Circuit Training Exercises With Body Weights

Body weight can provide equipment-free resistance.

Body weight can provide equipment-free resistance.

Body weight circuits are strength exercises that work your upper body, lower body and core. They also incorporate cardiovascular movements to speed up your heart rate. To perform a circuit, you combine multiple exercises executed one after another with no rest between movements. Your body weight acts as the only source of resistance for this kind of workout -- no equipment needed.

Upper Body Exercises

Inchworms target the arms and chest while simultaneously engaging your core. From a standing position, tighten your abs and hinge forward at the hips reaching your hands toward the floor.

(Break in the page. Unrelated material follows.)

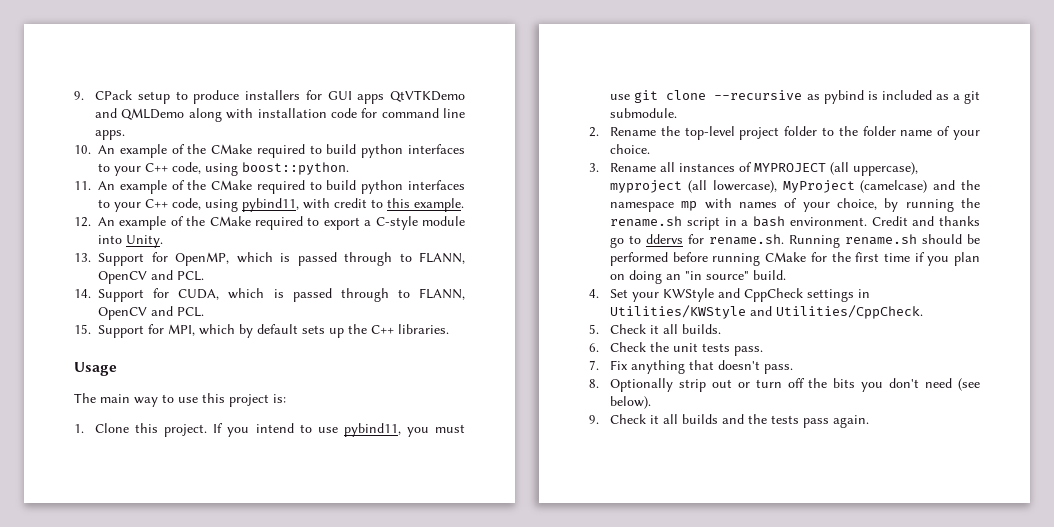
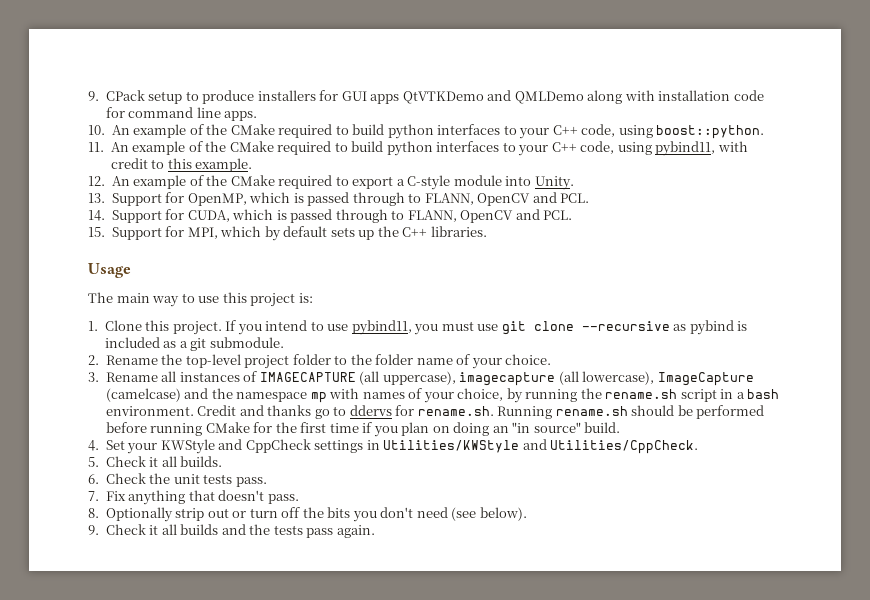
- 3. Rename all instances of MYPROJECT (all uppercase), myproject (all lowercase), MyProject (camelcase) and the namespace mp with names of your choice, by running the rename.sh script in a bash environment.
+ 3. Rename all instances of IMAGECAPTURE (all uppercase), imagecapture (all lowercase), ImageCapture (camelcase) and the namespace mp with names of your choice, by running the rename.sh script in a bash environment.

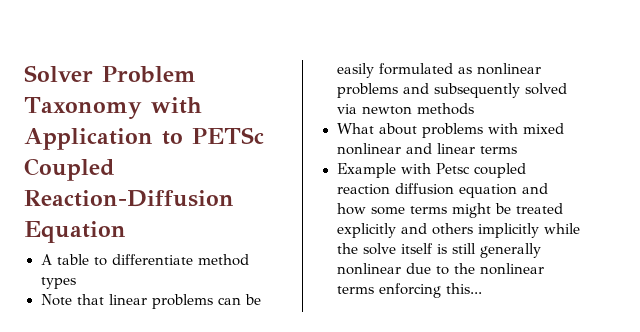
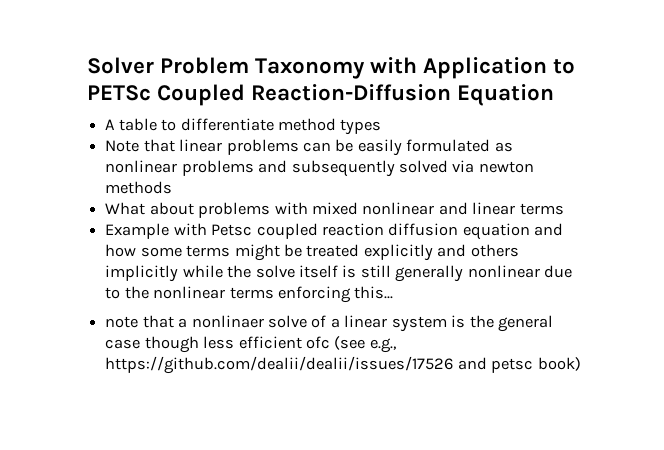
+ note that a nonlinaer solve of a linear system is the general case though less efficient ofc (see e.g., https://github.com/dealii/dealii/issues/17526 and petsc book)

Walk your hands forward on the floor until your body reaches a full plank position. Reverse the movement by walking your hands back toward your feet and return to standing. Triceps dips are another upper body exercise. Sit on the floor with knees bent at 90 degrees and heels pressed into the floor. With bent elbows, place your hands on the floor behind you slightly wider than hip distance with your fingers pointed toward your glutes. Straighten your arms without locking your elbows, then return to the starting position with elbows bent at 90 degrees.

Lower Body Exercises

Squats target your glutes and quads while activating your core. Stand with feet slightly turned out and hip-width apart. While emphasizing weight in your heels and a tight core, hinge your hips back and bend carefully at your knees. Return to standing by pushing through your heels and squeezing your gluteus muscles. Alternating forward lunges work your glutes and hamstrings. From a standing position, step one foot forward while dropping the hips toward the floor and bending both knees to 90 degrees. Push off the front foot and return to standing before completing the movement on the alternate side.

Core Exercises

Side planks train your obliques and transverse abdominals. Lie on your side with with all joints stacked. Tighten your core and lift your hips off the floor while supporting your body weight on your forearm and feet. Drop your hips to the floor to complete the movement and repeat the exercise on the alternate side. Supine reverse crunches target your rectus abdominus. Lie face-up on the floor with your hips and knees bent at 90 degrees and your arms directly out to your sides. Squeeze your lower abdominals to lift your hips off the floor while maintaining the angle in your knees.

Cardio Exercises

The exercise called mountain climbers elevates the heart rate. With both hands and knees on the floor, step one foot forward using your core to pull your knee toward your chest and step one foot back. With abdominals contracted to protect your spine, quickly jump to switch foot positions. Continue to jump and alternate feet for the duration of the movement. Jumping jacks also increase heart rate. From a parallel standing foot position, jump, expanding your feet and arms out laterally from the body, then jump, pulling them back to the starting position.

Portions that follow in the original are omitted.